Material for this task:
*** Begin section ***

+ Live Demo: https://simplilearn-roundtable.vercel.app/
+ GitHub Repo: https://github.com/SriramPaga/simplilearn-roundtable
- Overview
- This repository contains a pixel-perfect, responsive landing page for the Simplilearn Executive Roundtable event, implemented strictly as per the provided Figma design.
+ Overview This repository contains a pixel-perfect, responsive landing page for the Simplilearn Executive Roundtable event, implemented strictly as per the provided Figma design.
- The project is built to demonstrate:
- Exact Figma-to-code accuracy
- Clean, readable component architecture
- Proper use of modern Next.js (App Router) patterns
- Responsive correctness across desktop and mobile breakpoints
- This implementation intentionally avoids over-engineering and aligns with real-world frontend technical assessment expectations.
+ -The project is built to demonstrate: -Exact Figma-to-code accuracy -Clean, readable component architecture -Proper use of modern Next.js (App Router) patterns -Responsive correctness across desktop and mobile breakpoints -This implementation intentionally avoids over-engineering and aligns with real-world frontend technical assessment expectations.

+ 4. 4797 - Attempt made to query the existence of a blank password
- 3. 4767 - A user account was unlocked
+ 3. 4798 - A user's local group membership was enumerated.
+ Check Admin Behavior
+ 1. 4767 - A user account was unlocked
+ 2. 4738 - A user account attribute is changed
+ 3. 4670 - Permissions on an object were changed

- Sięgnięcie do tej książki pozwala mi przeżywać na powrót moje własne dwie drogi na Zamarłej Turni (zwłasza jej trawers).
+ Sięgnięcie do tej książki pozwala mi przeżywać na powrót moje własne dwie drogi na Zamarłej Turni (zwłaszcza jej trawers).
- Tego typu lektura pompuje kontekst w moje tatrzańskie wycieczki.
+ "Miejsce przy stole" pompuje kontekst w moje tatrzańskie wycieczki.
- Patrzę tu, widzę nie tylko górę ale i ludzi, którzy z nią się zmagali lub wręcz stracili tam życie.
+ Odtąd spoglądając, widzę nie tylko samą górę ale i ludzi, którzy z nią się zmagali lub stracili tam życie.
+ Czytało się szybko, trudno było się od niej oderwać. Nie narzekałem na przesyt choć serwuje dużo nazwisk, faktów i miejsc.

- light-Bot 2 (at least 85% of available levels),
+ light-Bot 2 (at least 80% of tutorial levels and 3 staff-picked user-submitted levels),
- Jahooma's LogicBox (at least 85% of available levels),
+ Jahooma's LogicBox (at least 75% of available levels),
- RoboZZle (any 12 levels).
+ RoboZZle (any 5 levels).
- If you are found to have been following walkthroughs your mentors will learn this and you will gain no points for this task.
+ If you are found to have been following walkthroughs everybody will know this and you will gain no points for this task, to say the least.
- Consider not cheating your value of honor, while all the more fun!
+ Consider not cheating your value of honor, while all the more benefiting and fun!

*** End section ***

Assigned task: The answer must be a single number: how many lines in the data contain the string "design"?

Reply to the exercise: 2